Companion piece

By

Hugh Fitzgerald, writing on Jihad Watch,  is the perfect accompaniment to today's articles by James Arlandson  and Andrew Bostom  covering the problematic nature of Islam, as handed down by Muhammad and practiced through many centuries.

Fitzgerald is scathing in his criticism of Bush administration policy and much—admired historian Bernard Lewis, for failing to come to terms with the fundamental problems posed by the scripture and practice of actual Islam. He confronts not the idealized or occasionally liberalized versions we might wish for, but what the record teaches us. It is strong medicine, and I find myself remarkably unwilling to write—off the faith of a billion—plus people. At the same time, it strikes me as utterly foolish to operate in a make—believe world, just to avoid facing hard facts and taking hard decisions.

Highly recommended.

Excerpt:

More people in the government need to be less prodigal in attempting to bribe Muslims into what can only be very temporary good behavior. The Jihadist impulse, and the hostility inculcated against Infidels, does not go away, and does not depend on the wealth or poverty of the Believers. It depends only on the strength and power with which the texts of Islam are received, distributed, believed. That's it.

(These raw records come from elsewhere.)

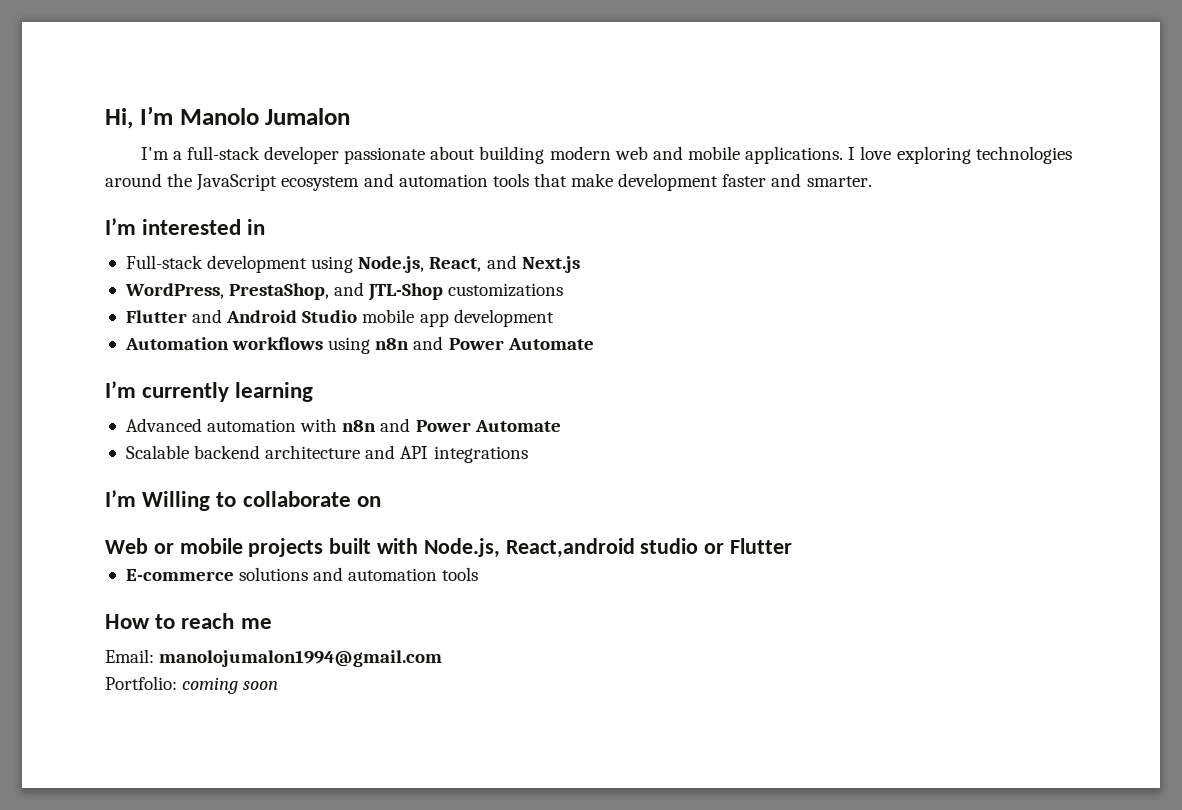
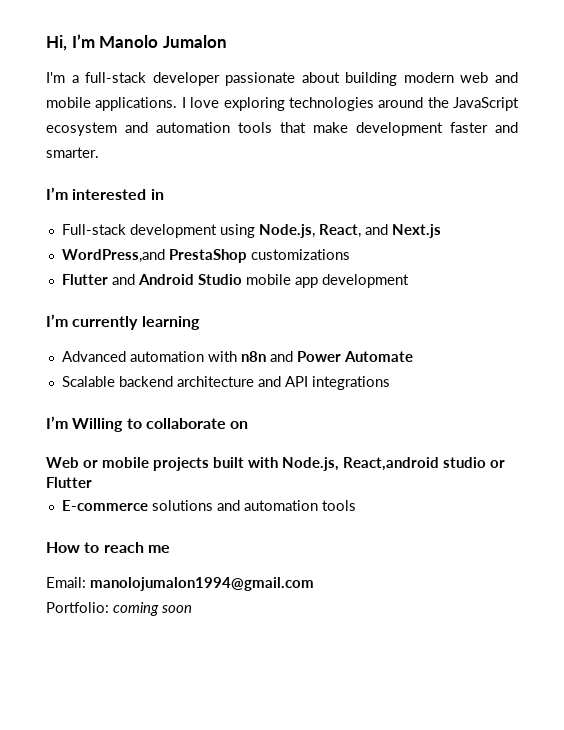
- WordPress, PrestaShop, and JTL-Shop customizations
+ WordPress,and PrestaShop customizations
- Automation workflows using n8n and Power Automate

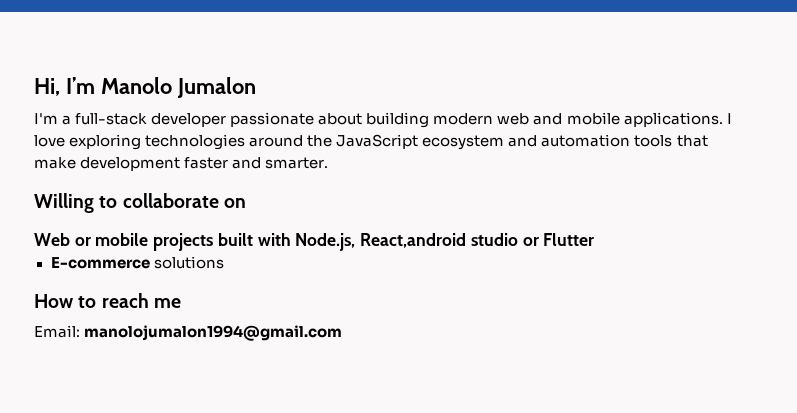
- I’m interested in
- Full-stack development using Node.js, React, and Next.js
- WordPress,and PrestaShop customizations
- Flutter and Android Studio mobile app development
- I’m currently learning
- Advanced automation with n8n and Power Automate
- Scalable backend architecture and API integrations
- I’m Willing to collaborate on
+ Willing to collaborate on
- E-commerce solutions and automation tools
+ E-commerce solutions
- Portfolio: coming soon

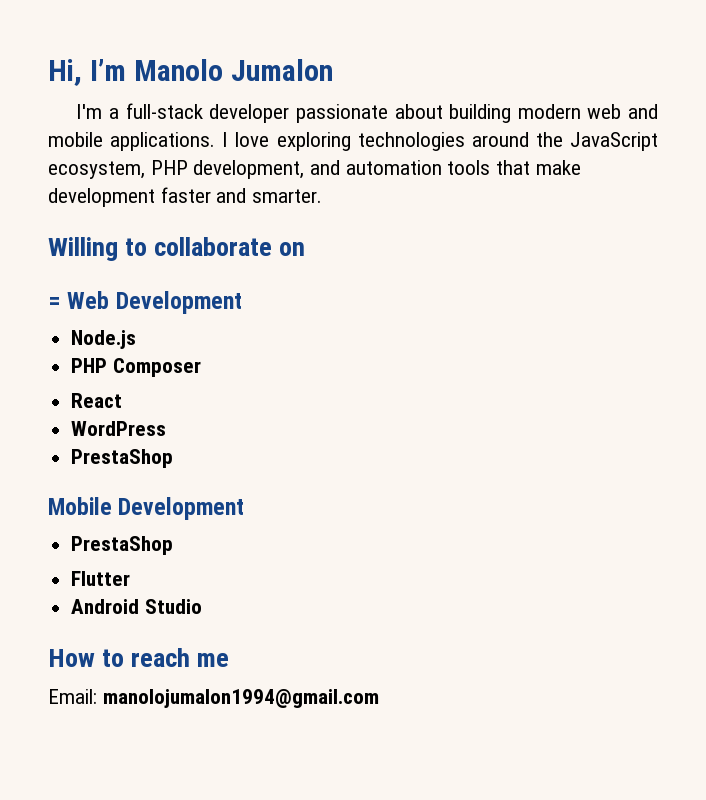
- I love exploring technologies around the JavaScript ecosystem and automation tools that make development faster and smarter.
+ I love exploring technologies around the JavaScript ecosystem, PHP development, and automation tools that make development faster and smarter.
- Web or mobile projects built with Node.js, React,android studio or Flutter
+ = Web Development
+ Node.js
+ PHP Composer
+ React
+ WordPress
+ PrestaShop
+ Mobile Development
+ PrestaShop
+ Flutter
- E-commerce solutions
+ Android Studio

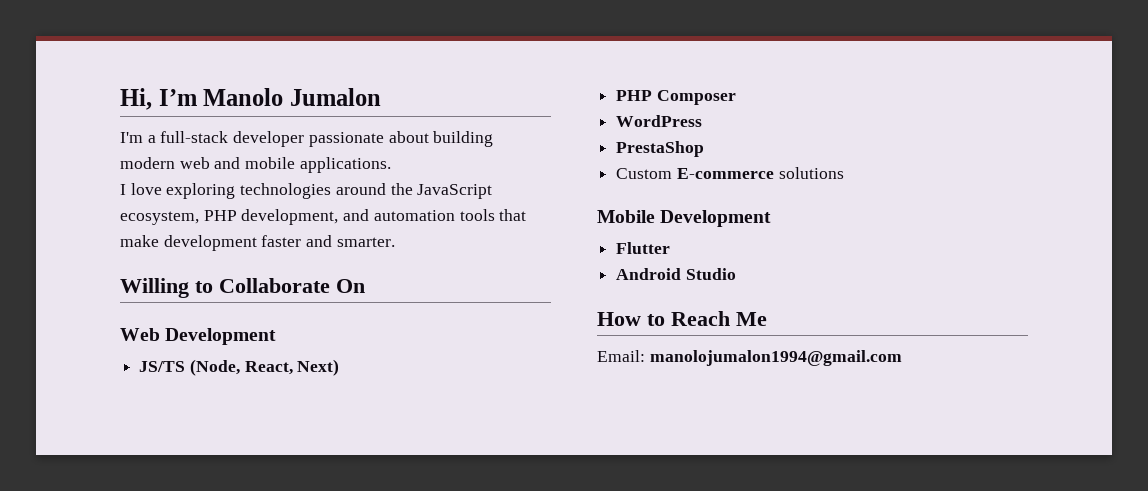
- I'm a full-stack developer passionate about building modern web and mobile applications. I love exploring technologies around the JavaScript ecosystem, PHP development, and automation tools that make development faster and smarter.
+ I'm a full-stack developer passionate about building modern web and mobile applications.
+ I love exploring technologies around the JavaScript ecosystem, PHP development, and automation tools that make development faster and smarter.
- Willing to collaborate on
- = Web Development
+ Willing to Collaborate On
+ Web Development
- Node.js
+ JS/TS (Node, React, Next)
- React
+ Custom E-commerce solutions
  Mobile Development
- PrestaShop
- How to reach me
+ How to Reach Me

If the hundreds of billions now being spent on foreign aid, direct or indirect, to Muslim countries, was instead spent on nuclear and solar and wind energy, on conservation measures, on figuring out how to appeal to and enlarge the fissures and resentments within Islam —— of non—Arab Muslims for Arab supremacist ideology within Islam, of Shi'a for Sunni oppressors in Pakistan and Iraq and Bahrain and Kuwait —— it would save —— oh, save enough to save Social Security, and give everyone in the United States a full scholarship to college, and a few other things like that.